Nicht nur MTV hat das Monopol auf eine glückliche Vernetzung von Kunst und Technik, Musik- und Ingenieurswissenschaft. Seit 1982 bringen die "Inventionen", das Berliner Festival neuer Musik, alle zwei Jahre einen musikalischen Umgang mit Elektrotechnik ganz anderer Art zu Gehör. Auch in diesem Jahr steht wieder "konkrete" und "akusmatische" Musik im Zentrum der Veranstaltungsreihe: Musik, die Klänge im Raum zum Sprechen bringt, statt wie sonst üblich Worte zu vertonen.

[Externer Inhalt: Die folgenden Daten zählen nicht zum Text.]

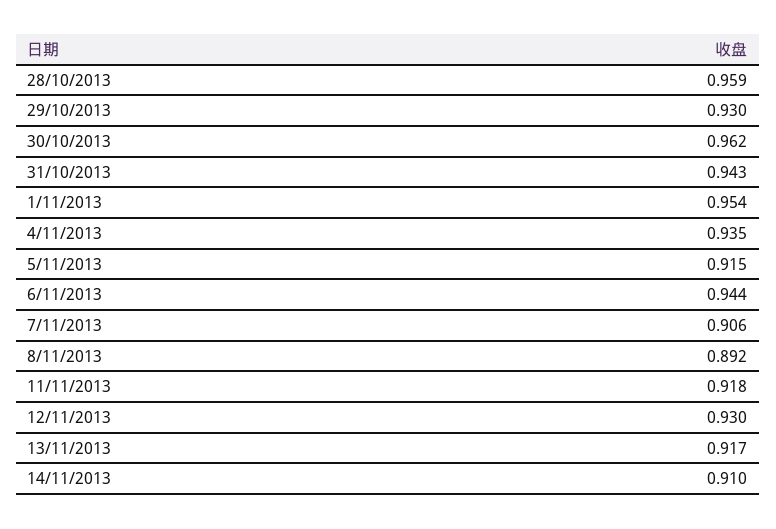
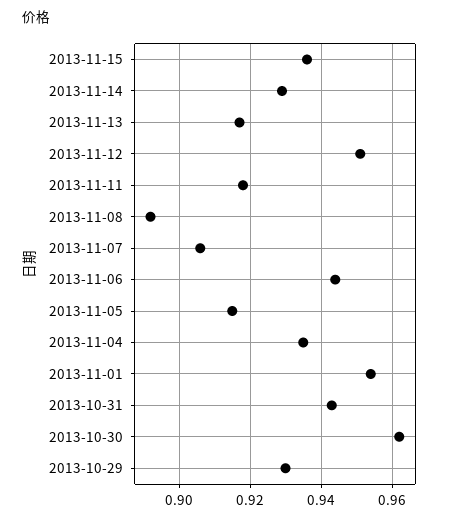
28/10/2013: 0.959 -> none
12/11/2013: 0.93 -> 0.95
14/11/2013: 0.91 -> 0.93
2013-11-15: none -> 0.935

Das zweiwöchige Musikfest vom Berliner Künstlerprogramm des DAAD wird gemeinsam mit der Technischen Universität Berlin organisiert. Seit dem 20. Juni kann man noch bis zum 2. Juli bei Klanginstallationen, Konzerten und einer Tagung erleben, was "Raumakustik", "Raumklangsteuerung" oder "Auralisation" bedeutet. In der ersten Woche sind die Sophiensäle zentraler Veranstaltungsort, wo Konzerte als Live-Performances zwischen Realraum und elektronischem Datenraum inszeniert werden. In der zweiten Woche erklingen in der Parochialkirche die "akusmatischen" oder "Lautsprecherkonzerte" des in Großbritannien entwickelten elektroakustischen Systems "beast". Sechs verschiedene Klanginstallationen sind ab heute in den Sophiensälen, der Parochialkirche, dem Haus des Lehrers und den Rathauspassagen am Roten Rathaus zu sehen und zu hören; sie bleiben bis zum Ende des Festivals aufgebaut. Höhepunkt und Abschluss der "Inventionen 2000" wird vier Wochen nach dem Ende des Hauptprogramms, am 31. August, eine Aufführung von Luigi Nonos "Prometeo" in der Philharmonie sein. Es spielen das Ensemble Modern und das Experimentalstudio des Südwestfunks.